Im Gespräch mit Hinz&Kunzt erklärten Melzer und Gütter noch im November, dass ihnen weder Bauanträge noch weitere Vorgänge bekannt seien. Doch wie so oft, steckt in Gerüchten ein Stück Wahrheit. Tatsächlich gab es einen Eigentümerwechsel. Die Befürchtungen der Anwohner sind somit nicht unbegründet. „Wir wollen, dass die Ottenser in den Planungsprozess einbezogen werden“, sagt Christian Trede von den in Altona mitregierenden Grünen. Im Planungsausschuss des Bezirks hat der Politiker deswegen einen neuen Bebauungsplan auf den Weg gebracht. Denn um Einfluss auf die Pläne des Investors nehmen zu können. Der Prozess könnte bis 2017 andauern.
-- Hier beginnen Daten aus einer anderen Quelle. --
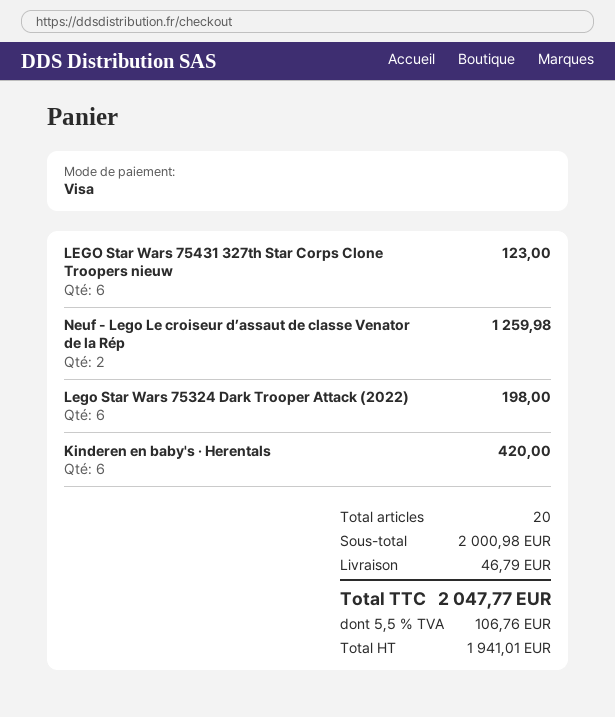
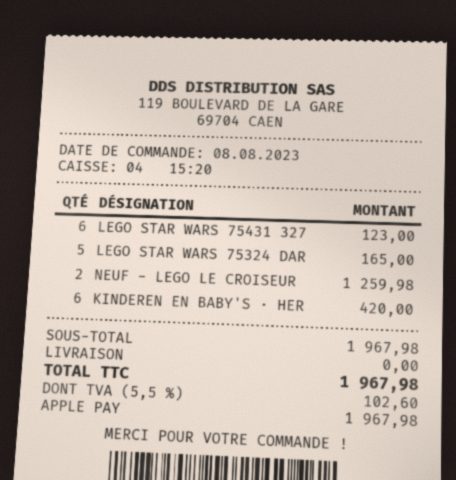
payment method: Visa -> Apple Pay
Lego Star Wars 75324 Dark Trooper Attack (2022): 6 for 198.00 -> 5 for 165.00
subtotal: 2000.98 -> 1967.98
shipping: 46.79 -> 0.00
tax: 5.5% = 106.76 -> 5.5% = 102.60
total: 2047.77 -> 1967.98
Ob und was gebaut wird, steht noch in den Sternen. Fest steht hingegen, dass genau dann die Mietverträge der benachbarten Restaurants Mamma Mia und Sortiris auslaufen.

Eine „sehr strukturkonservative“ Haltung zeige sich laut Gütter auch im Streit um einen Neubau am Spritzenplatz, dem Herz des Stadtteils. Der Eigentümer wollte dort einen futuristischen Bau nach einem Entwurf des Stararchitekten Libeskind errichten. „Jetzt steht dort ein Nachkriegsbehelfsbau“, sagte Gütter im November gegenüber Hinz&Kunzt. Für die Empörung hat er kein Verständnis. Schließlich handle es sich nur um einen ersten Entwurf – und die Zustimmung des Bezirks sei längst nicht gewiss.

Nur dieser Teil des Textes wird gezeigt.